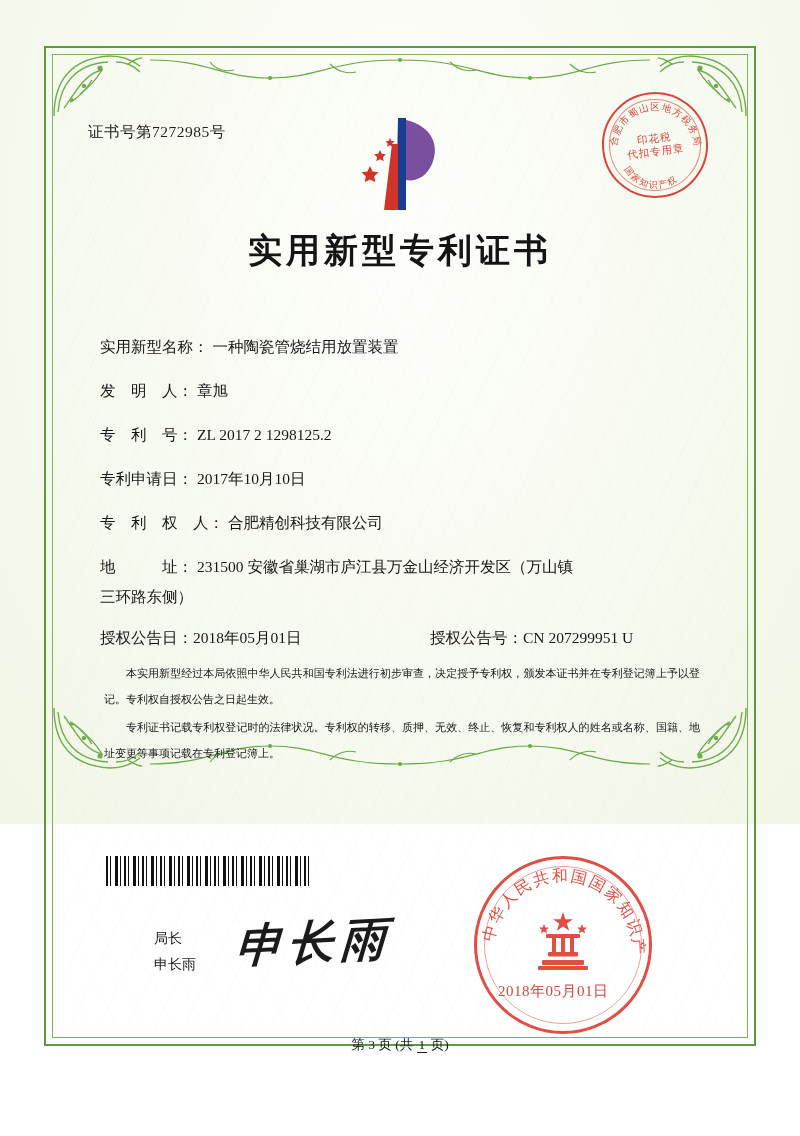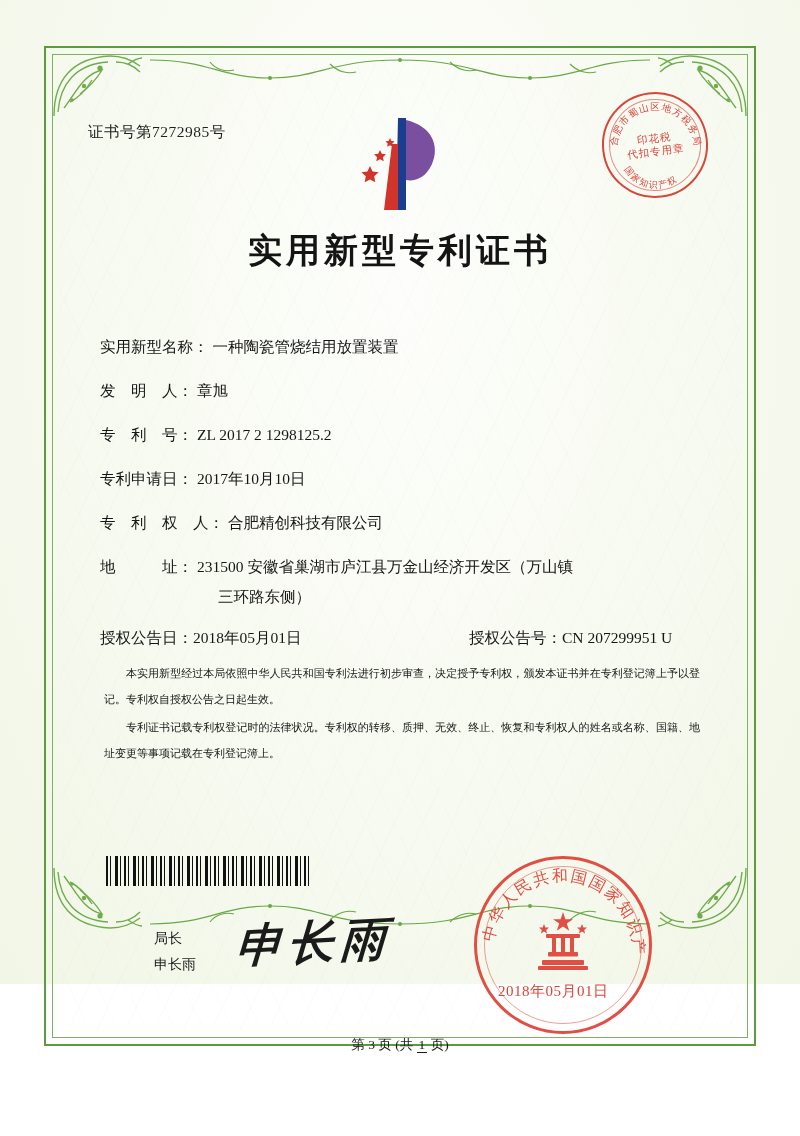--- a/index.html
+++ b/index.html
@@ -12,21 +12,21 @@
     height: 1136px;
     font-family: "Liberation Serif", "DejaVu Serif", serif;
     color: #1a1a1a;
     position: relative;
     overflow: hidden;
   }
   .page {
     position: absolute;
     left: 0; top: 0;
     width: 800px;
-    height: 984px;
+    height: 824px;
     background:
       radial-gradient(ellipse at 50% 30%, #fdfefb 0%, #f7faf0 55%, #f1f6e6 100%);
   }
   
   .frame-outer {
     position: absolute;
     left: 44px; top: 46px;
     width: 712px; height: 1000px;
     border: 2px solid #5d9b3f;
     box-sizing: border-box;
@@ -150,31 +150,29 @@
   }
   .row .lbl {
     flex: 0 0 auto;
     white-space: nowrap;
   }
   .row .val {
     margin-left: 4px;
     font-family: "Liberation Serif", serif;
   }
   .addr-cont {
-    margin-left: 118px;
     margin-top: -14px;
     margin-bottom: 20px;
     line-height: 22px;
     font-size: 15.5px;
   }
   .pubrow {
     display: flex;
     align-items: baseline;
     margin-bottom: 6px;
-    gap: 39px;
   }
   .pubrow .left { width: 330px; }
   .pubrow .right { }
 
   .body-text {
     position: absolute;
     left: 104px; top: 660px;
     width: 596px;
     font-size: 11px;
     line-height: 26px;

------------------------------------------------

What you will do →
Reproduce exactly the lines from the one with "box-sizing: border-box;" through the last line of the entries, keeping both of those lines and nothing else.

Exercise solution →
     box-sizing: border-box;
@@ -150,31 +150,29 @@
   }
   .row .lbl {
     flex: 0 0 auto;
     white-space: nowrap;
   }
   .row .val {
     margin-left: 4px;
     font-family: "Liberation Serif", serif;
   }
   .addr-cont {
-    margin-left: 118px;
     margin-top: -14px;
     margin-bottom: 20px;
     line-height: 22px;
     font-size: 15.5px;
   }
   .pubrow {
     display: flex;
     align-items: baseline;
     margin-bottom: 6px;
-    gap: 39px;
   }
   .pubrow .left { width: 330px; }
   .pubrow .right { }
 
   .body-text {
     position: absolute;
     left: 104px; top: 660px;
     width: 596px;
     font-size: 11px;
     line-height: 26px;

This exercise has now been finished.